When I key in the title of the latest book from James Attlee, the spell-checker built into my software corrects it. The spell-checker wants to make it Isolation. The proper title is Isolarion. It’s the term for a 15th-century map that isolates an area to present it in detail — and in that detail finds a greater truth.

  Both the spell-checker and the book — which has just been reissued in a new edition by the innovative publisher And Other Stories — seem in tune with our strange times. At the moment, none us can roam as readily or as far as we used to. Some of us can’t leave home at all. Many of us are attending more closely to what’s immediately around us, and seeing it afresh — just as Attlee, like an urban Gilbert White, does in Isolarion.

  White, a country boy who went to Oxford, became the founding father of nature writing partly by adjusting to his environment. He had become a priest and was tied to a Hampshire parish; he was missing his peers, but because coach travel made him sick he couldn’t stray far. Those constraints and tensions contributed to The Natural History of Selborne (1789). As Richard Mabey, that modern-day green man, has observed*, “While Joseph Banks was exploring on the other side of the globe, [White] was out with a lantern, counting earthworms on his back lawn. White’s achievements were partly the result of using these constraints as creative opportunities. Emotionally and intellectually, he hunkered down in Selborne, and joined the world outside through writing.”

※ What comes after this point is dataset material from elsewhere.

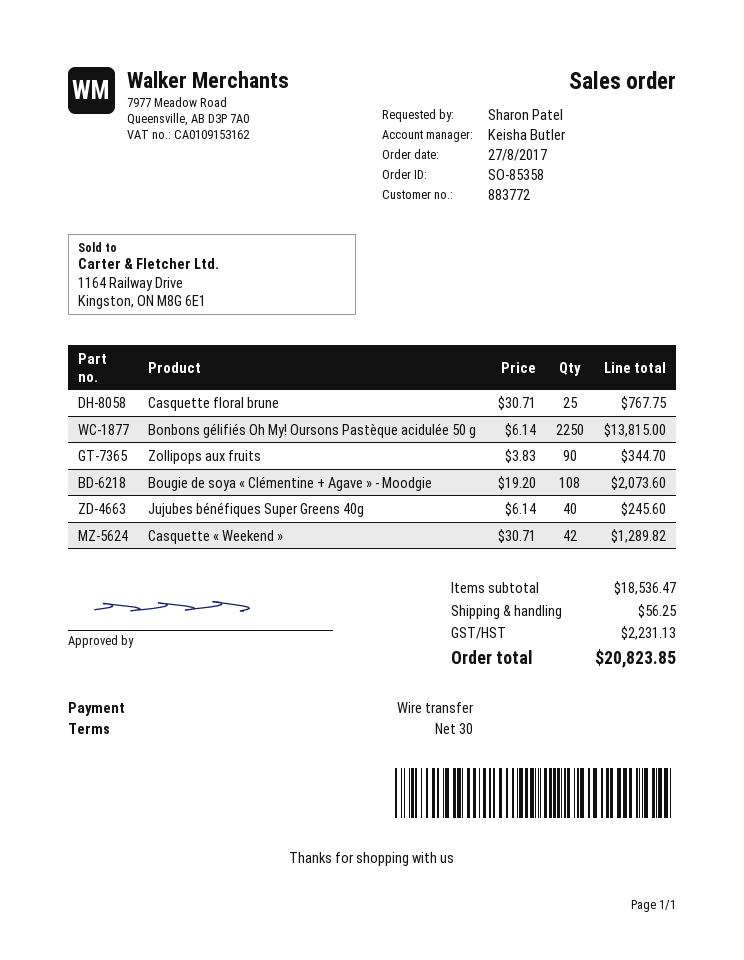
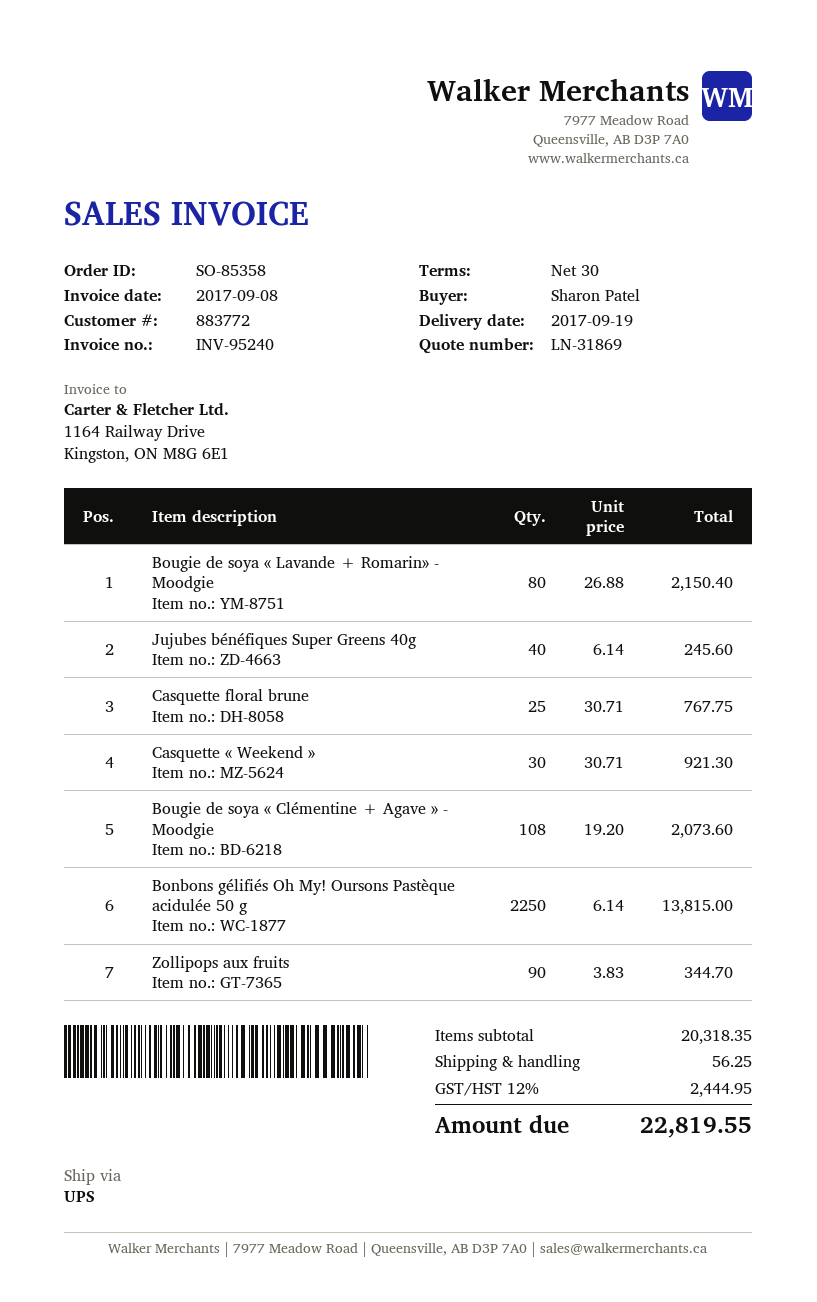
Casquette « Weekend »: 42 x 30.71 = 1289.82 -> 30 x 30.71 = 921.30
Bougie de soya « Lavande + Romarin» - Moodgie: none -> 80 x 26.88 = 2150.40
subtotal: 18536.47 -> 20318.35
tax: 2231.13 -> 2444.95
total: 20823.85 -> 22819.55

  Attlee does the same with Isolarion. When he wrote it he was itching to travel, but couldn’t find the time. There were “mouths to feed, bills to pay, deadlines to meet”. Then it dawned on him that the voyage he needed to make began a few minutes’ walk from his own front door in Oxford. Out there was the Cowley Road, lined with businesses that seemed to represent every nation on earth: from a Jamaican restaurant, via a Ghanaian fishmonger to a Russian supermarket. As he puts it in his introduction, which you can read now on Deskbound Traveller, “Why make a journey to the other side of the world when the world has come to you?”

  Attlee’s journey is allegorical as well as physical. His progress on the ground was interrupted by the demands of daily life, and his pages are full of the best kind of digressions — as Colin Dexter, creator of Inspector Morse, noted: “Anyone who can drag Lucretius, Susanna, Bathsheba and St Jerome into a Cowley Road porn shop deserves our attention and admiration.”

  The new edition has an afterword by Geoff Dyer, who was equally impressed. He writes: “The fact that it’s a book about Oxford is off-putting (I mean, who gives a toss about Oxford?) and alluring in equal measure. If he could write about this city and make it compelling, wouldn’t that be a greater tribute to his authorial prowess than if he’d written about Mogadishu? The subtitle promises ‘a different Oxford journey’, one confining itself to the Cowley Road… The attraction, for Attlee, is that the Cowley Road ‘is both unique and nothing special’; the resulting book is unique and very special.”

  Thanks to Attlee and his publisher, I have four copies of Isolarion to give away. To be in with a chance of winning one, just retweet my mention of the competition on Twitter from either @kerraway or @deskboundtravel, or like and share my post about it on

Terms and conditions
Entrants must retweet a mention of the competition on Twitter from @deskboundtravel or @kerraway, or like and share the post about it on the Deskbound Traveller Facebook page, by midnight on May 18. Each winner, who must be resident in the United Kingdom or Ireland, will receive one copy of the book. Winners will be selected at random and notified by May 22. Unsuccessful entrants will not be contacted. For more books from And Other Stories, see the company’s website.

*Mabey’s essay on White is included in a collection of his pieces reflecting on a life in writing: Turning the Boat for Home (Chatto & Windus).